„Podróż Cilki” stanowi rozwinięcie historii dziewczyny, którą poznać można było w poprzedniej książce Heather Morris. Dla tych, którzy nie czytali „Tatuażysty z Auschwitz” nie będzie to jednak stanowiło problemu, ponieważ jest to odrębna historia.
Cilka przetrwała lata spędzone w Auschwitz dzięki swojej urodzie i sprytowi. Udało jej się dotrwać do czasu wyzwolenia, jednak pozostaje sama na świecie, ponieważ cała jej rodzina zginęła. Być może dlatego dziewczyna nie potrafi wykorzystać faktu, że jest wolna i uciec tak, jak zrobili to pozostali. Przez to władze komunistyczne zdążyły się nią zainteresować i oskarżyć o kolaborację, w ten sposób skazując ją na piętnaście lat w łagrze.

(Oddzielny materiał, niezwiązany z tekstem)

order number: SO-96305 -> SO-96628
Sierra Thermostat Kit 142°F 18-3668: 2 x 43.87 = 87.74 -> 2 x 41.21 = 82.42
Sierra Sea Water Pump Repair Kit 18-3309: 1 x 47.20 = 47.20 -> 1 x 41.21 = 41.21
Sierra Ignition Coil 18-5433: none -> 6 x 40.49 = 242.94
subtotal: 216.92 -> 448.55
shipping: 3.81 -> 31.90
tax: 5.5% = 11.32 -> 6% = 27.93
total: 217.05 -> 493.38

Okazuje się, że tutaj także dziewczyna potrafi sobie poradzić stosując te same metody co wcześniej, jednak obawia się, że ktoś pozna jej wstydliwą przeszłość. Stara się odkupić swoje winy poprzez pomoc innym, jednak jej odwaga i hardy charakter niejednokrotnie wpędza ją w kłopoty. Czy Cilka zdoła przeżyć kolejne uwięzienie i lata ciężkiej pracy?
***
Według mnie „Podróż Cilki” bardziej udała się autorce, może przez fakt, że już na wstępie zaznaczono, iż jest to fikcja literacka. Dzięki temu nie denerwowały mnie rozbieżności historyczne, jak to miało miejsce w czasie czytania „Tatuażysty z Auschwitz”.
Poruszająca jest postać dziewczyny, która zamienia się w kobietę podczas pobytu w obozach pracy, a p...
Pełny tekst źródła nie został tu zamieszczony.